How to Improve the Quality of Your Live Bait

Published March 6th, 2024

Professional charter boats and tournament fishing teams place great emphasis on the quality of their bait fish. Success often depends on it.  Fresh and lively bait can mean the difference between catching that “personal best” or going home empty handed.  Here are a few ways that you can mirror the most successful boats, and some things to keep in mind when it comes to keeping your live bait as fresh and lively as possible.

Bait Handling

The way you handle your bait is essential to its longevity.  To keep the freshest looking and liveliest live baits there are a few things you should consider when it comes to handling your bait.  First, try to minimize touching your bait with your hands.  Use a dehooking tool to remove your bait directly into a bucket of water or livewell.  This helps to preserve the bait’s slime coat and scales.  The bait’s slime acts a protective layer against pathogens, abrasions and even helps maintain the osmotic balance of salts and other minerals and water.  Removing the slime coat either by contact with your hands, using a low-quality dip net, or letting the bait touch the floor will result in what looks like a rash on the bait.  It won’t happen instantly, but any bait’s kept longer than a day or two will show the signs of mishandling.  Bait handling is especially important for anglers who want to keep their bait stored in a bait pen for future use.  Another aspect of bait handling is how you scoop your bait from the livewell and the type of dip net you’re using.  Scooping a large amount of bait at the same time and causing them to contact and rub against each other will cause them injury although it may not be immediately apparent.  Try scooping just a single bait at a time.  Again, this is crucial for anglers keeping baits stored for future use.  When we catch bait specifically for tournaments or for long term storage in a bait pen, any bait’s that touch the floor or need to be handled to remove the hook are immediately discarded. 

Water Quality

Water quality can dramatically make or break the health and performance of your bait.  This applies to anglers out on the water and back at the dock.  Having a high-quality pump to circulate fresh sea water to your livewell provides a source of fresh oxygen to your bait, keeping them lively.  We prefer to use the Rule brand pumps in a sea chest configuration.  Hooker electric also makes excellent high-flow bait well pumps for anglers with a larger budget.  Scaled baits like pilchards, herring and sardines require more oxygen due to their swimming pattern than other types of bait like cigar minnows, goggle eyes and pinfish.  The scaled baits require an open loop livewell system that uses circulated water rather than a bubbler type system.  Open loop simply means that water is constantly drawn in from the ocean, pumped into the livewell, and then overflows back to the ocean.  For the anglers looking to pen up bait at their dock, water quality is especially crucial.  The canals of south Florida allow freshwater runoff from the Everglades to the bays and inlets of south Florida.  In addition to the changes in salinity the excess rainwater creates, it carries with it chemicals and pollutants.  We’re all aware of the red tides and other related issues this creates, and the impact it has on marine life.  Unfortunately, there is no way to prevent the rainwater runoff, but you can be mindful of the soaps and bleach you’re using in the vicinity of your bait pens or livewell.
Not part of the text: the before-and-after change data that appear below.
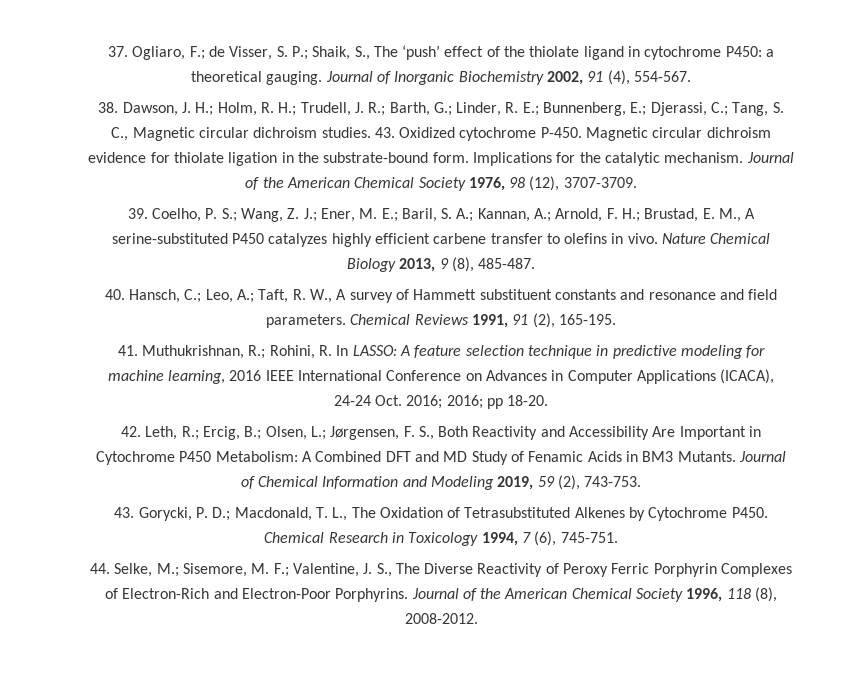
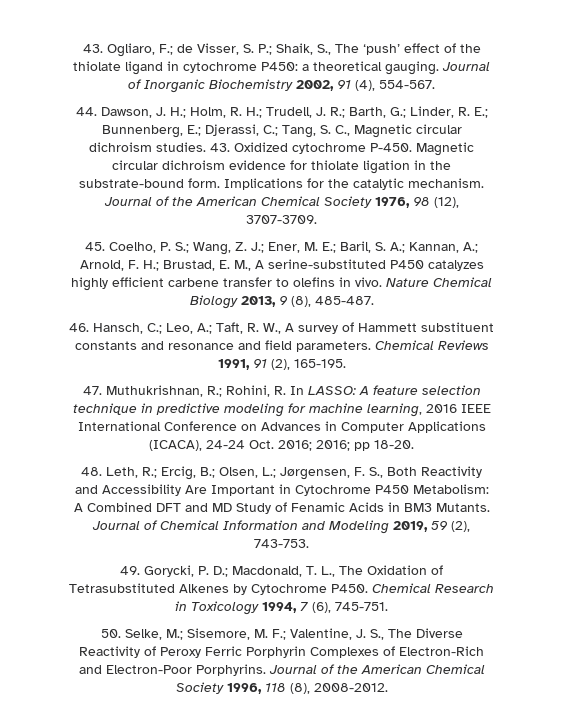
- 37. Ogliaro, F.; de Visser, S. P.; Shaik, S., The ‘push’ effect of the thiolate ligand in cytochrome P450: a theoretical gauging.
+ 43. Ogliaro, F.; de Visser, S. P.; Shaik, S., The ‘push’ effect of the thiolate ligand in cytochrome P450: a theoretical gauging.
- 38. Dawson, J. H.; Holm, R. H.; Trudell, J. R.; Barth, G.; Linder, R. E.; Bunnenberg, E.; Djerassi, C.; Tang, S. C., Magnetic circular dichroism studies.
+ 44. Dawson, J. H.; Holm, R. H.; Trudell, J. R.; Barth, G.; Linder, R. E.; Bunnenberg, E.; Djerassi, C.; Tang, S. C., Magnetic circular dichroism studies.
- 39. Coelho, P. S.; Wang, Z. J.; Ener, M. E.; Baril, S. A.; Kannan, A.; Arnold, F. H.; Brustad, E. M., A serine-substituted P450 catalyzes highly efficient carbene transfer to olefins in vivo.
+ 45. Coelho, P. S.; Wang, Z. J.; Ener, M. E.; Baril, S. A.; Kannan, A.; Arnold, F. H.; Brustad, E. M., A serine-substituted P450 catalyzes highly efficient carbene transfer to olefins in vivo.
- 40. Hansch, C.; Leo, A.; Taft, R. W., A survey of Hammett substituent constants and resonance and field parameters.
+ 46. Hansch, C.; Leo, A.; Taft, R. W., A survey of Hammett substituent constants and resonance and field parameters.
- 41. Muthukrishnan, R.; Rohini, R. In LASSO: A feature selection technique in predictive modeling for machine learning, 2016 IEEE International Conference on Advances in Computer Applications (ICACA), 24-24 Oct. 2016; 2016; pp 18-20.
+ 47. Muthukrishnan, R.; Rohini, R. In LASSO: A feature selection technique in predictive modeling for machine learning, 2016 IEEE International Conference on Advances in Computer Applications (ICACA), 24-24 Oct. 2016; 2016; pp 18-20.
- 42. Leth, R.; Ercig, B.; Olsen, L.; Jørgensen, F. S., Both Reactivity and Accessibility Are Important in Cytochrome P450 Metabolism: A Combined DFT and MD Study of Fenamic Acids in BM3 Mutants.
+ 48. Leth, R.; Ercig, B.; Olsen, L.; Jørgensen, F. S., Both Reactivity and Accessibility Are Important in Cytochrome P450 Metabolism: A Combined DFT and MD Study of Fenamic Acids in BM3 Mutants.
- 43. Gorycki, P. D.; Macdonald, T. L., The Oxidation of Tetrasubstituted Alkenes by Cytochrome P450.
+ 49. Gorycki, P. D.; Macdonald, T. L., The Oxidation of Tetrasubstituted Alkenes by Cytochrome P450.
- 44. Selke, M.; Sisemore, M. F.; Valentine, J. S., The Diverse Reactivity of Peroxy Ferric Porphyrin Complexes of Electron-Rich and Electron-Poor Porphyrins.
+ 50. Selke, M.; Sisemore, M. F.; Valentine, J. S., The Diverse Reactivity of Peroxy Ferric Porphyrin Complexes of Electron-Rich and Electron-Poor Porphyrins.

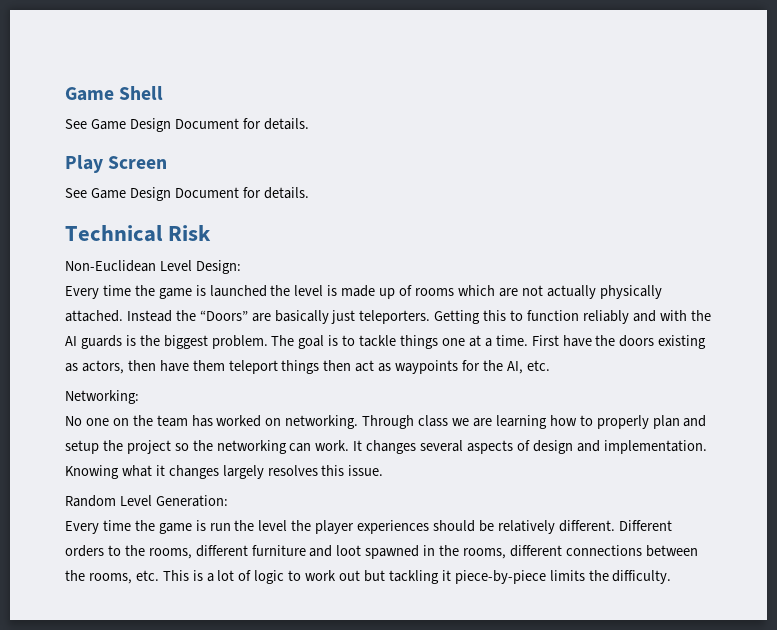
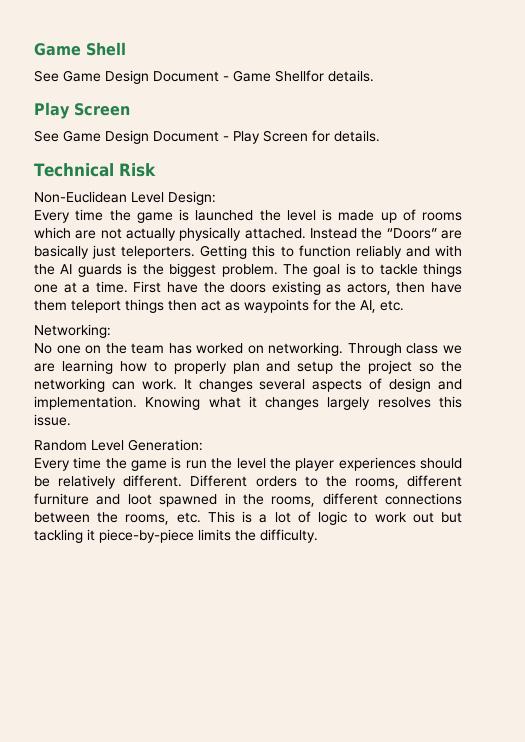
  Game Shell
- See Game Design Document for details.
+ See Game Design Document - Game Shellfor details.
  Play Screen
- See Game Design Document for details.
+ See Game Design Document - Play Screen for details.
There’s a limit to how many baits you can reasonably keep in your livewell.  Overcrowding your livewell will reduce the performance and longevity of the bait, and in extreme cases cause rapid death.  The amount of bait a livewell can effectively hold depends on the size of your livewell, it’s rate of water circulation, and the species of bait.  Baits like sardines and herring swim continuously, and thus require more space to prevent them from bumping into each other and require more oxygen.  A good rule of thumb for herring and Spanish sardines is roughly 1 bait per gallon to avoid any issues.  When determining the point to which your livewell is overcrowded, you must consider water flow in addition to the actual volume of the tank.  It’s possible to have too many baits for the amount of oxygen being supplied to the tank, even though there is adequate volume in the tank.  There is no “one for all” rule of thumb, it all comes down to your personal livewell configuration and the type of bait you’re using.